*WHAT YOU NEED TO DO*
Look through the material beneath and copy each line with the word "academic".

*DATA EXCERPTS*
------------------------------

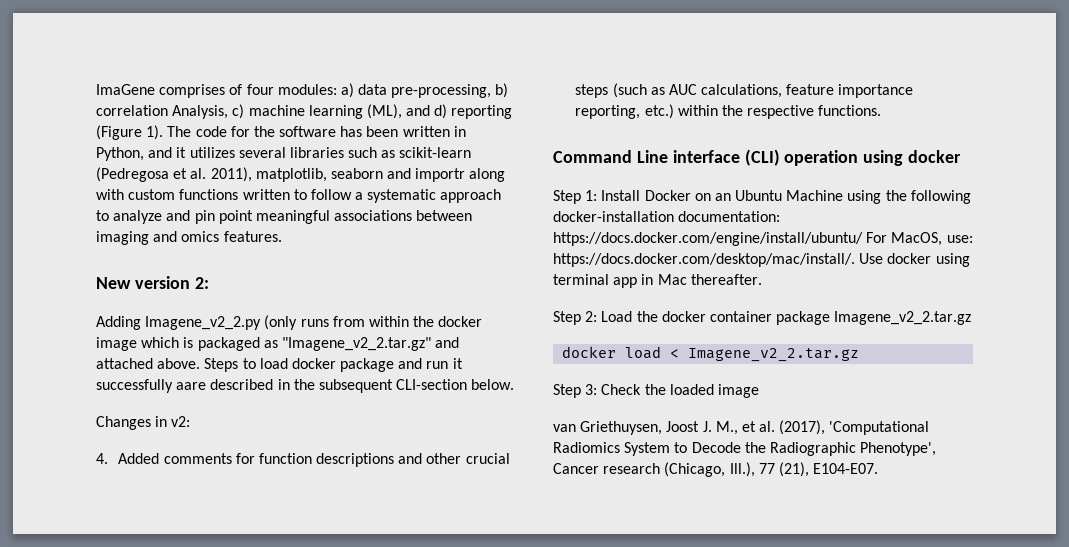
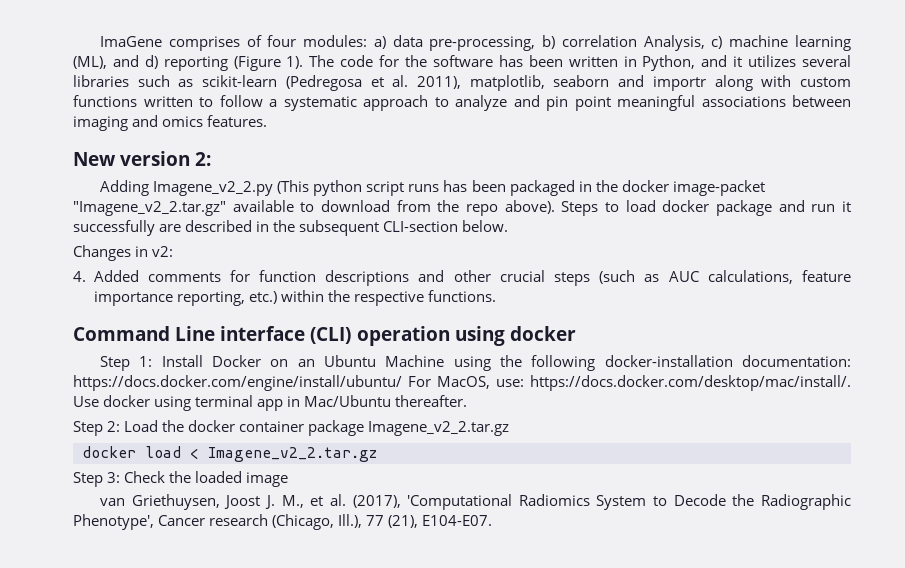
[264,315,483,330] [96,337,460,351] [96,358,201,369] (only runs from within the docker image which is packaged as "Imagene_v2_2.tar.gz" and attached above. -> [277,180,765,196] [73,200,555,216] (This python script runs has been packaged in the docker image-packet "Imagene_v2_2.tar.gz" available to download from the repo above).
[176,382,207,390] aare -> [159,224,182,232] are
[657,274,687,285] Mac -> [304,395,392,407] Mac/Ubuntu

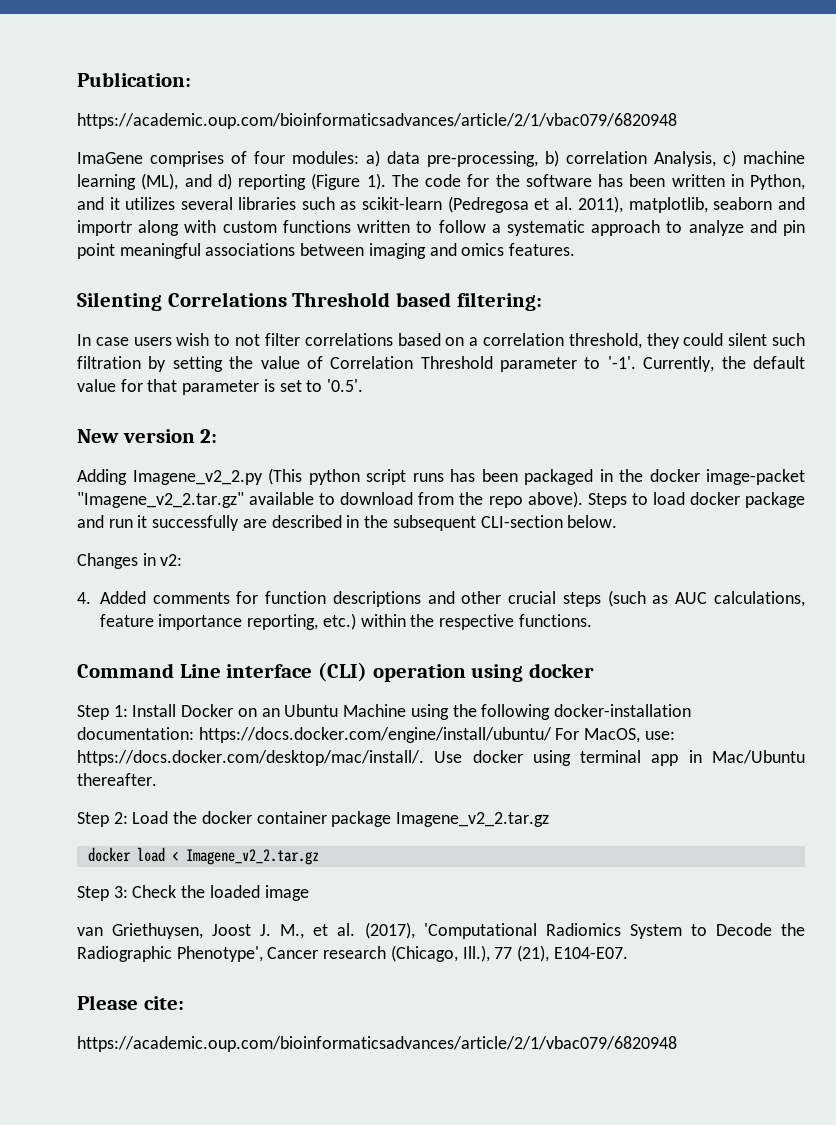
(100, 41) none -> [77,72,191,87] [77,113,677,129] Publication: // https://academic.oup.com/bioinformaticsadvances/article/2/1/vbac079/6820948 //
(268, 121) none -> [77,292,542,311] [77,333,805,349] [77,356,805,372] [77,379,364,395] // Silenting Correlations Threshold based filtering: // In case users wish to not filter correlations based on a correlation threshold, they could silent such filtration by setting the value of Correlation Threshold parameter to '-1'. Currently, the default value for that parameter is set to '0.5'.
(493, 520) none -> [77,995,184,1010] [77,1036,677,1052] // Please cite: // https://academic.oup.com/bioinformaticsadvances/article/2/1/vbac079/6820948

------------------------------

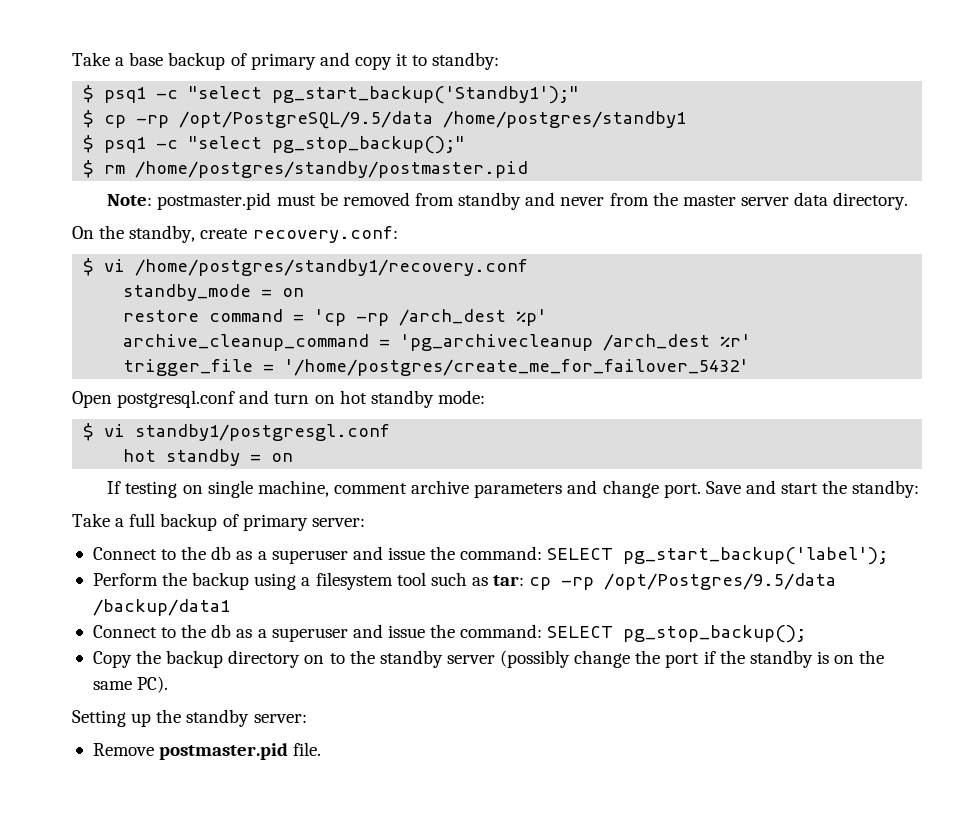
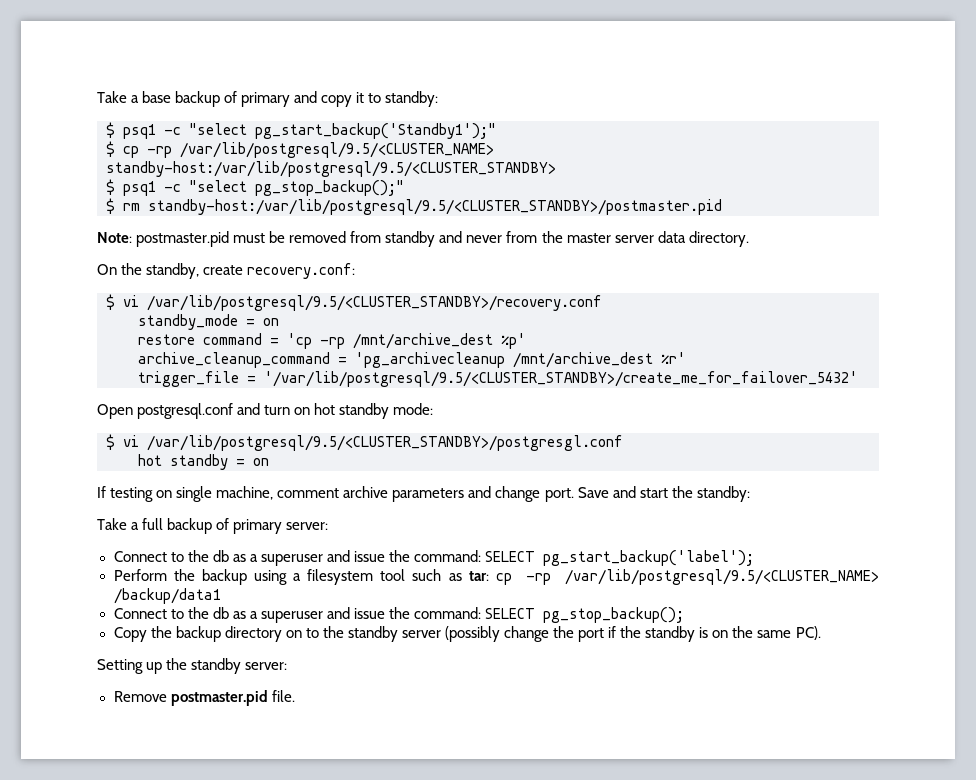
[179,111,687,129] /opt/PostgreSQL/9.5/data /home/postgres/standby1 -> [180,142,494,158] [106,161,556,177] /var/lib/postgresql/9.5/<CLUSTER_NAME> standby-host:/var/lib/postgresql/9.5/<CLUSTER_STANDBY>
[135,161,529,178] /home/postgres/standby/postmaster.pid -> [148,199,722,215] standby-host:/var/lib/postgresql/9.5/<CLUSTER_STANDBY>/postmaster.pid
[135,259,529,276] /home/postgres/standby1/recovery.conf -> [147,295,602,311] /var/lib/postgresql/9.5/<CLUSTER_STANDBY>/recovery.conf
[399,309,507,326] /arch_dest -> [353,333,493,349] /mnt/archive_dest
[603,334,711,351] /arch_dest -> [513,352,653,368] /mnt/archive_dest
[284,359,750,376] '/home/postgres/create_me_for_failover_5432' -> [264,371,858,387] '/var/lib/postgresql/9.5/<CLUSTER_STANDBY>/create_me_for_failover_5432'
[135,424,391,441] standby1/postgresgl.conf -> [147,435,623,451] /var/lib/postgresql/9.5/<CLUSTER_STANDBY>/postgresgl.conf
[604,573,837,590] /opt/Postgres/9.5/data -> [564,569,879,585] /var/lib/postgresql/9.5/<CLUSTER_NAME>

------------------------------

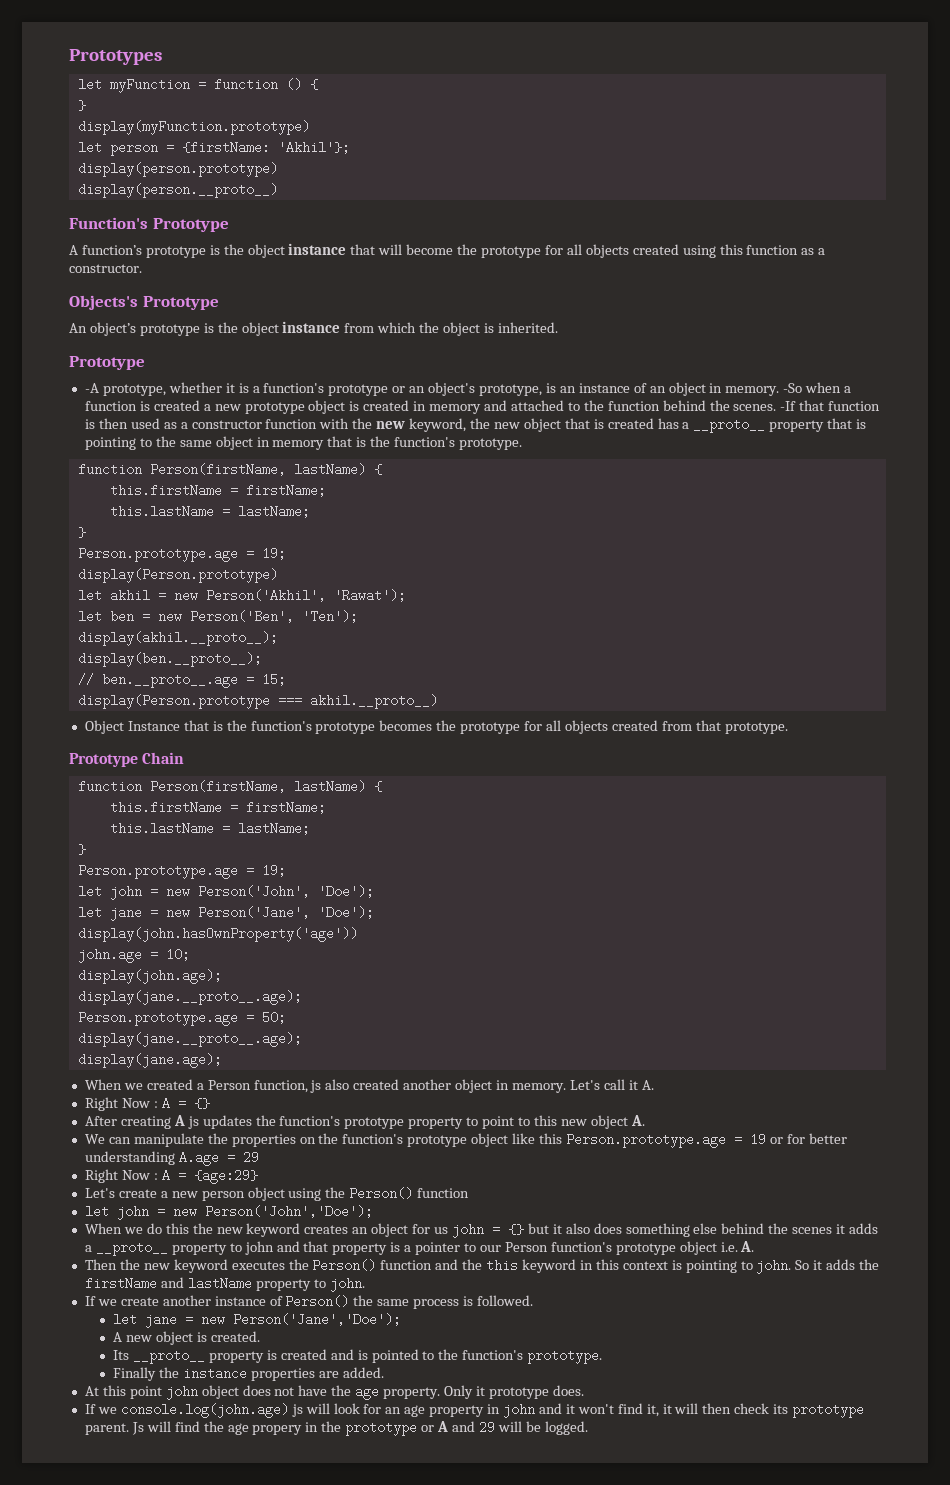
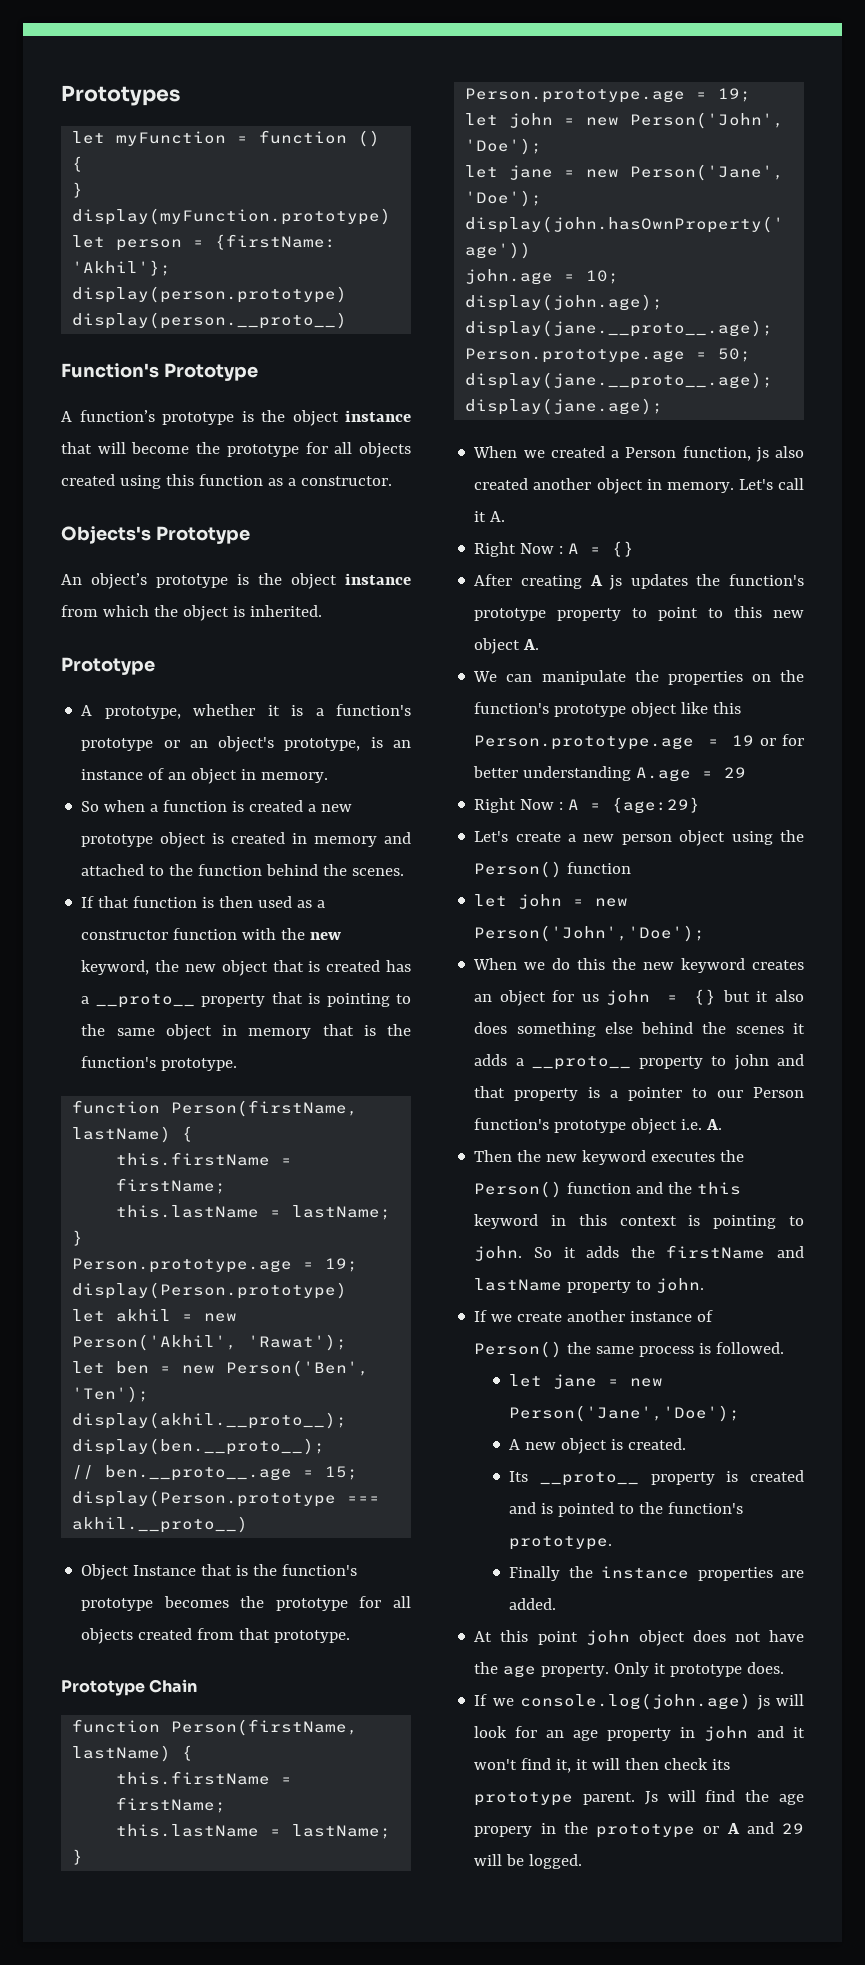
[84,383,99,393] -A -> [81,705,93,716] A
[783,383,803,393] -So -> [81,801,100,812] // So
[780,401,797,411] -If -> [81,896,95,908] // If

------------------------------

*TASK SOLUTION*
(100, 41) none -> [77,72,191,87] [77,113,677,129] Publication: // https://academic.oup.com/bioinformaticsadvances/article/2/1/vbac079/6820948 //
(493, 520) none -> [77,995,184,1010] [77,1036,677,1052] // Please cite: // https://academic.oup.com/bioinformaticsadvances/article/2/1/vbac079/6820948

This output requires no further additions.